§ ACTION ITEM: Although the data below holds other lines too, output only those from the line with "- smaller dimensionality" up to and including the line with "Bureaucr.at is a typical hierarchical organisation.", exactly as they appear.

§ ENTRIES SHOWN:
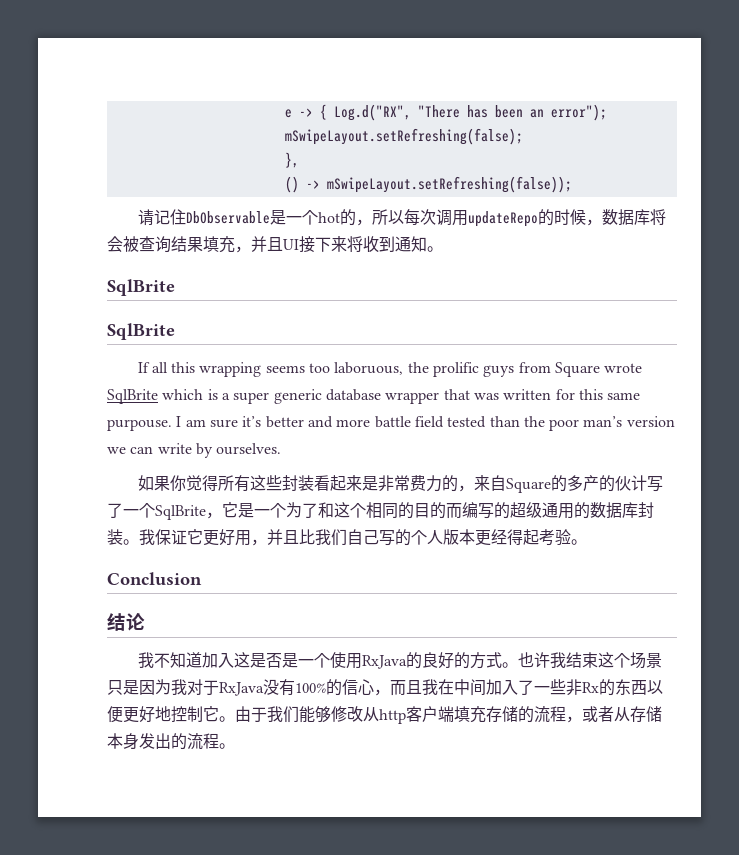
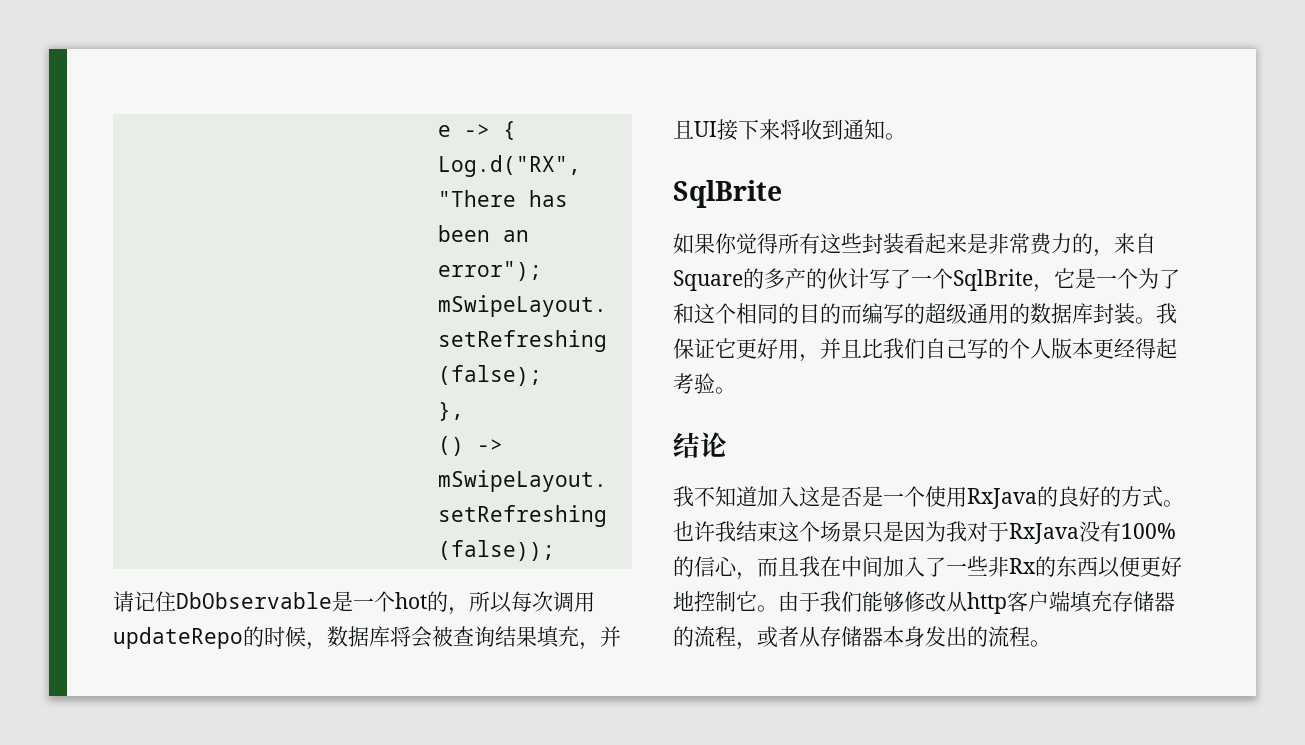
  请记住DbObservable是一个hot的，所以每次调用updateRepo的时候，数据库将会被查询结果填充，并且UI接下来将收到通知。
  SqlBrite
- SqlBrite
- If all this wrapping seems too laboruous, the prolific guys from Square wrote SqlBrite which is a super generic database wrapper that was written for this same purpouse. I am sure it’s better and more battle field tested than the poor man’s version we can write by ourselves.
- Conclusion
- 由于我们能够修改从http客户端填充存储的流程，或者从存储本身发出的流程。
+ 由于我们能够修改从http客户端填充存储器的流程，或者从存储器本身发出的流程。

--

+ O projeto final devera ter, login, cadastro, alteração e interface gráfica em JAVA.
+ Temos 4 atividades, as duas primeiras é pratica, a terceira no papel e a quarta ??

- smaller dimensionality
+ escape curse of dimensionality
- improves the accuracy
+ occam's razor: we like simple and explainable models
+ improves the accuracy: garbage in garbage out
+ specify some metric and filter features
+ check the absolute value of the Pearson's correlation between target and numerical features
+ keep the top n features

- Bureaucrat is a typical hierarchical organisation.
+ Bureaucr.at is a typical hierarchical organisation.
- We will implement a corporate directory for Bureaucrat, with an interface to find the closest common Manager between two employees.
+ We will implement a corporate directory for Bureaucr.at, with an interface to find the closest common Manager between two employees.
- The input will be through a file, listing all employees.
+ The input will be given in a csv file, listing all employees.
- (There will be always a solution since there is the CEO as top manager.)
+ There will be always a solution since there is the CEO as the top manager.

§ EXERCISE SOLUTION:
- smaller dimensionality
+ escape curse of dimensionality
- improves the accuracy
+ occam's razor: we like simple and explainable models
+ improves the accuracy: garbage in garbage out
+ specify some metric and filter features
+ check the absolute value of the Pearson's correlation between target and numerical features
+ keep the top n features

- Bureaucrat is a typical hierarchical organisation.
+ Bureaucr.at is a typical hierarchical organisation.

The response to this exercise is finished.